[Opening EXTRACTED INFORMATION section]

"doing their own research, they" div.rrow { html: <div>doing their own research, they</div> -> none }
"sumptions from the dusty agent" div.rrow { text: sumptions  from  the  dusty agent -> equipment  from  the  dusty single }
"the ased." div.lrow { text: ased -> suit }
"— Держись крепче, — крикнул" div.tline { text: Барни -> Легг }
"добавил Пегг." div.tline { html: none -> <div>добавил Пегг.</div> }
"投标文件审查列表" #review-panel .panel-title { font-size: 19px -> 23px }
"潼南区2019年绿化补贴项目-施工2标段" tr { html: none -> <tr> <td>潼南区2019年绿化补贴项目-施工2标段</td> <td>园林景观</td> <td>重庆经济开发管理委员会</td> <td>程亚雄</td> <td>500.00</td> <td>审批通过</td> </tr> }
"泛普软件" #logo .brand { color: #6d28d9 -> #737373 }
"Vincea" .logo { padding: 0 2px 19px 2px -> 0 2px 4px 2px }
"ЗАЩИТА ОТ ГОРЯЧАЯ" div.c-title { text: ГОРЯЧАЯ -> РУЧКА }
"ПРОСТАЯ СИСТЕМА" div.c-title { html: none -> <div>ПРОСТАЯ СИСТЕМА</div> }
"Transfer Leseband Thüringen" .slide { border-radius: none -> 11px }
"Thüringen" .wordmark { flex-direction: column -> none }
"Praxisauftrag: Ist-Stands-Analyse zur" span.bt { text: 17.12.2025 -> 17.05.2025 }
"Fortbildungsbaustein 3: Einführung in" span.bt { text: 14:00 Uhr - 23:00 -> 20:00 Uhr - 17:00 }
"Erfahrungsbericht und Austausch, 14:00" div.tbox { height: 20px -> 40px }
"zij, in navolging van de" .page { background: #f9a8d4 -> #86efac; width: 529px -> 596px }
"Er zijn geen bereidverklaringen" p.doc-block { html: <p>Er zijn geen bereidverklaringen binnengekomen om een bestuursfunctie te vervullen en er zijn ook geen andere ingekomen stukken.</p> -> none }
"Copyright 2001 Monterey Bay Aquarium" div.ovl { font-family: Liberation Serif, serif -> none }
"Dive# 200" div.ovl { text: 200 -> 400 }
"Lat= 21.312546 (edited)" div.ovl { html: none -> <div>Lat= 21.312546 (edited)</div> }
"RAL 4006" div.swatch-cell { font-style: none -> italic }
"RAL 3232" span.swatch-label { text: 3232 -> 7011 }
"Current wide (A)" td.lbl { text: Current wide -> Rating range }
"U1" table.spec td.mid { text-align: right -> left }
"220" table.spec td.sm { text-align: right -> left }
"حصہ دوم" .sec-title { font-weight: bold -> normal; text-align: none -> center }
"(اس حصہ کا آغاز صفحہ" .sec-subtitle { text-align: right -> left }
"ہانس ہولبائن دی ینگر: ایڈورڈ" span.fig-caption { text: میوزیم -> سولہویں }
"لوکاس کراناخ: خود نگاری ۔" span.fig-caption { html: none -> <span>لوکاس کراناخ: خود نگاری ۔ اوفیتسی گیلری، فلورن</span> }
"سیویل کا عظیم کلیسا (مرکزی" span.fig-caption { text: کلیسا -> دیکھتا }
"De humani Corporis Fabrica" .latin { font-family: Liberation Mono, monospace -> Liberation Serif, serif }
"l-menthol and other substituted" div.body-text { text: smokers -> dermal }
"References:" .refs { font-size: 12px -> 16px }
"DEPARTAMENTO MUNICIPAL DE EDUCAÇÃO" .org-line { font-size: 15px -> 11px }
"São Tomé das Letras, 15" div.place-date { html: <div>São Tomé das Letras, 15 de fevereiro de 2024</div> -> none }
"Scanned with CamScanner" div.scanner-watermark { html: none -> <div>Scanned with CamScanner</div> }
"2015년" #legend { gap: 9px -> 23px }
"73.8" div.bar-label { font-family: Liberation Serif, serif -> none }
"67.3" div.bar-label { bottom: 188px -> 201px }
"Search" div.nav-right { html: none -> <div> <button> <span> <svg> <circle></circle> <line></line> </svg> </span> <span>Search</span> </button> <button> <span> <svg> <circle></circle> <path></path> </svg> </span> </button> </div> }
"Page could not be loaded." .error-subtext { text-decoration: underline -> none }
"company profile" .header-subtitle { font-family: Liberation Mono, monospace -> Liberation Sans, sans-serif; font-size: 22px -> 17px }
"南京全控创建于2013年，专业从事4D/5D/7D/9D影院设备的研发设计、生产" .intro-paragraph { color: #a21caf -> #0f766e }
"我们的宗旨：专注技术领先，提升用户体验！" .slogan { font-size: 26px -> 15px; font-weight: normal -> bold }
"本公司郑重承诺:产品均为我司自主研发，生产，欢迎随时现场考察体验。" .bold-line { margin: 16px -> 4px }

[Closing EXTRACTED INFORMATION section]

*TRY IT*.
Please return every line of the records that contains the word "color".

*ANSWER TO THE EXERCISE*.
"泛普软件" #logo .brand { color: #6d28d9 -> #737373 }
"南京全控创建于2013年，专业从事4D/5D/7D/9D影院设备的研发设计、生产" .intro-paragraph { color: #a21caf -> #0f766e }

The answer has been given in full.